Page MenuHomePhabricator

Support an "overlay" database connection mode where multiple applications share a single connection
Open, LowPublic

Description

See T11044 for some context.

Now that applications can be partitioned, we can get rid of one-connection-per-application. This will provide a slight performance improvement and a significant reduction in the number of connections we need to create and hold open. These benefits are greatest for installs running on toasters and gameboys, since serious installs should have low web/database latency and little difficulty handling connection counts, especially with the persistent flag (see D16913).

The major blocker here is that everywhere Phabricator references a table when constructing a query it needs to reference a full database_name.table_name instead, because the connection it acts on may be connected to a different database.

Something like ~60-ish% of these can be fixed with a couple of updates to PolicyAwareQuery and LiskDAO, but there will be a long tail of cases where we dropped down to direct database access and the fix isn't quite as clean.

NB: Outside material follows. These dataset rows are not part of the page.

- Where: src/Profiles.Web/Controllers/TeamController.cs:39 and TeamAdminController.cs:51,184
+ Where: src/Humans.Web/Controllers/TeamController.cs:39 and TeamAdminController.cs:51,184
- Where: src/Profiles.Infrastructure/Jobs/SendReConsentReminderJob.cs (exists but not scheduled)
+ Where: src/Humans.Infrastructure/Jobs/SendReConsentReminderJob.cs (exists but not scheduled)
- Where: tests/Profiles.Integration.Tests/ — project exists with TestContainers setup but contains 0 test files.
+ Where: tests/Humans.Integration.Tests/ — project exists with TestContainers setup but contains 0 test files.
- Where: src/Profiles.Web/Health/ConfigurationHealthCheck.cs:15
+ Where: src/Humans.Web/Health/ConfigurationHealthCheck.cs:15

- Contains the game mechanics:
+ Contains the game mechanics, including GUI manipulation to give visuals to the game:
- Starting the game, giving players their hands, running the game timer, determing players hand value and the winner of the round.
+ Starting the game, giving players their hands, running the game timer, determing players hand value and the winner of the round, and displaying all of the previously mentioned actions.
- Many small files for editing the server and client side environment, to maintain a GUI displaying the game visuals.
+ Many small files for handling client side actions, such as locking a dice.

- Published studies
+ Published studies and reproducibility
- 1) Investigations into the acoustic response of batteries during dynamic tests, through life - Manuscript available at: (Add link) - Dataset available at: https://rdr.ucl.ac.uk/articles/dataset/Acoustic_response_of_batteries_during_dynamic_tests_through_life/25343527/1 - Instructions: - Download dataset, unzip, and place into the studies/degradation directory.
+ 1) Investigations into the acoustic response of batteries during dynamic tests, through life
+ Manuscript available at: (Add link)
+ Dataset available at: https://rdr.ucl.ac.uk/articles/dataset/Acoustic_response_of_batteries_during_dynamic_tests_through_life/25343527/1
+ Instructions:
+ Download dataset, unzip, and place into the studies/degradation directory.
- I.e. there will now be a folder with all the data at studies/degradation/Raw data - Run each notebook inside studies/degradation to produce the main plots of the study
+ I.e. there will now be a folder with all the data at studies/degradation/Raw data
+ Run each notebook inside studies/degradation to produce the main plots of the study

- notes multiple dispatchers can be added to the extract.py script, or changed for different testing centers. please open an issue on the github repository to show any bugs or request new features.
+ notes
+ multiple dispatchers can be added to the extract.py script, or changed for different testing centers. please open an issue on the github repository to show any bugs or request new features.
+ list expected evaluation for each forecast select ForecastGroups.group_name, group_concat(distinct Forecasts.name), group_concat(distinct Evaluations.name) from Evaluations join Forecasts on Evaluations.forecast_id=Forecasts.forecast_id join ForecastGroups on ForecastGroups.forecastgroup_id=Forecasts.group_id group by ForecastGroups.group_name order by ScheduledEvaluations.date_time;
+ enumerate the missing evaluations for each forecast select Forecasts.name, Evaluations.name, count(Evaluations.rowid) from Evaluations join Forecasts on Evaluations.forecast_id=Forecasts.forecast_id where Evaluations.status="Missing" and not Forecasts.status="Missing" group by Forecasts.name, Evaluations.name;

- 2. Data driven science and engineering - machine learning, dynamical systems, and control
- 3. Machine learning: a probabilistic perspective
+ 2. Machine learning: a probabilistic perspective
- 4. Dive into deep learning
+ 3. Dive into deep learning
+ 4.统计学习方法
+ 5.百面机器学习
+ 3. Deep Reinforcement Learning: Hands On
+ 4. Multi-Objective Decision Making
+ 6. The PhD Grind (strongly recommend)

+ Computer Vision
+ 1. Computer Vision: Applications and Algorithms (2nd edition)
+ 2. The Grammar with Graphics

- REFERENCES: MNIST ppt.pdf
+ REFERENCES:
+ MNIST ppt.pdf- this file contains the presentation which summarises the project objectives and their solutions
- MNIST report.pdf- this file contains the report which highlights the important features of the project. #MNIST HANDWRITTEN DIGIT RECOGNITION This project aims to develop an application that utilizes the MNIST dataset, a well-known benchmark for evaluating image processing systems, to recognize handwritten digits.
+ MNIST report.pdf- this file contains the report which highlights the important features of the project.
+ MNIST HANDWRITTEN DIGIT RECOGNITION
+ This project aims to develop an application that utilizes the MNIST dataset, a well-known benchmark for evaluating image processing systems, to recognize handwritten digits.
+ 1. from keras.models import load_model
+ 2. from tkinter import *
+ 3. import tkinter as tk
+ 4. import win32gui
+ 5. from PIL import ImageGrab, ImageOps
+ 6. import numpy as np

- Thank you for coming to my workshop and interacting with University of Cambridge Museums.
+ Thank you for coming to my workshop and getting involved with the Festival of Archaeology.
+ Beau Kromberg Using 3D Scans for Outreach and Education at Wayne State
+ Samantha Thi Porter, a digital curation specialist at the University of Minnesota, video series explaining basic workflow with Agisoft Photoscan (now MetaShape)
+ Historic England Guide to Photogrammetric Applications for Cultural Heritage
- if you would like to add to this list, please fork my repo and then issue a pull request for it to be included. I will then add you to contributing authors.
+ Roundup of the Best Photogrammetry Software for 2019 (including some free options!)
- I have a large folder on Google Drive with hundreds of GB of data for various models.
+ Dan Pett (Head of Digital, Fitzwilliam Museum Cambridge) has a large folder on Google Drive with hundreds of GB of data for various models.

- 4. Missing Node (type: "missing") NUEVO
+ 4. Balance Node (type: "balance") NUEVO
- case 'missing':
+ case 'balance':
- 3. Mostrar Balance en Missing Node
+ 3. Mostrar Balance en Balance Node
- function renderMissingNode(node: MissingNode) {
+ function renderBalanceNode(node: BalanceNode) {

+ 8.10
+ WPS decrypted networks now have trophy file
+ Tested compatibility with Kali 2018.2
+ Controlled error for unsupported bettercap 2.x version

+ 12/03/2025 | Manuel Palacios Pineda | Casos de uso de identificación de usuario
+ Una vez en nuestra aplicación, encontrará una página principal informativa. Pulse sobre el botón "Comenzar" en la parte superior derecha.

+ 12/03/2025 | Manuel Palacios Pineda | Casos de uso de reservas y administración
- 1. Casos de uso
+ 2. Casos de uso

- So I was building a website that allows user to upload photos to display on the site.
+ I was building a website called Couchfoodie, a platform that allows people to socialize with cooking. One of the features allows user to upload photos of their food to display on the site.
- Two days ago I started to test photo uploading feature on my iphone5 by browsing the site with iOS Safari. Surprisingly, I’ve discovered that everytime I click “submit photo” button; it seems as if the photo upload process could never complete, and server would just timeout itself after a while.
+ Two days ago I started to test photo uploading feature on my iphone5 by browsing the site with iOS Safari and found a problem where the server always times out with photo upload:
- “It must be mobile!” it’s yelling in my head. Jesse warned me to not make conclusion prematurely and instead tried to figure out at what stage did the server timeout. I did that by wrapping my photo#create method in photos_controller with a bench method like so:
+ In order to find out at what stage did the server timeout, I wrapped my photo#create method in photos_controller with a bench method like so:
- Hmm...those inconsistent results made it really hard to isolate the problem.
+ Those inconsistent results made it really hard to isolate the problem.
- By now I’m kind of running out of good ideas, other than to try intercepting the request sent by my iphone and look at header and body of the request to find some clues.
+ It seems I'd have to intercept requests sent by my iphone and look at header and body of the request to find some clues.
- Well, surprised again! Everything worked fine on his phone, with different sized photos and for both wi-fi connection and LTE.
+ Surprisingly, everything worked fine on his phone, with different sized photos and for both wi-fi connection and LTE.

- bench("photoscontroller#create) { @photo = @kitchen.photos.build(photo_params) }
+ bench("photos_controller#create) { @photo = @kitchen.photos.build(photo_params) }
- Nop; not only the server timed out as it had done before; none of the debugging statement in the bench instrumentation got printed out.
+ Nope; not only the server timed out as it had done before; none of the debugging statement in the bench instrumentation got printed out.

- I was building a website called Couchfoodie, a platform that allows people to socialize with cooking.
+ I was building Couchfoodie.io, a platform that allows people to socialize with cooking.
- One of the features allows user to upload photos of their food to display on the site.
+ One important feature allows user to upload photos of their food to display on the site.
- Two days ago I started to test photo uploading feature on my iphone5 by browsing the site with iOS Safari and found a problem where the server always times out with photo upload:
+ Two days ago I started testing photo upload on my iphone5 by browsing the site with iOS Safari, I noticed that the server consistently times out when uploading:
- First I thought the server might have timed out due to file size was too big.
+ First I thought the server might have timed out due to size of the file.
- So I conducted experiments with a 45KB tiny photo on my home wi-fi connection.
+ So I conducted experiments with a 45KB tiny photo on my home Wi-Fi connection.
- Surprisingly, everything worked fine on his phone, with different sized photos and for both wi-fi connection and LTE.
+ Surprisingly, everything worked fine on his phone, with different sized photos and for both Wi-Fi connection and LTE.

I think the implementation pathway is something like this:

  • Define a new PhutilDatabaseTableReferenceInterface which provides getDatabaseName() / getTableName() methods.
  • Have LiskDAO implement that.
  • Have qsprintf() accept it with some new %R (or whatever) and produce a full database + table reference.
  • Maybe have a generic, concrete version of it for ad-hoc uses? Might simplify them?
  • Find all %T in the codebase, convert it to %R.
  • Implement an overlay flag into cluster.databases.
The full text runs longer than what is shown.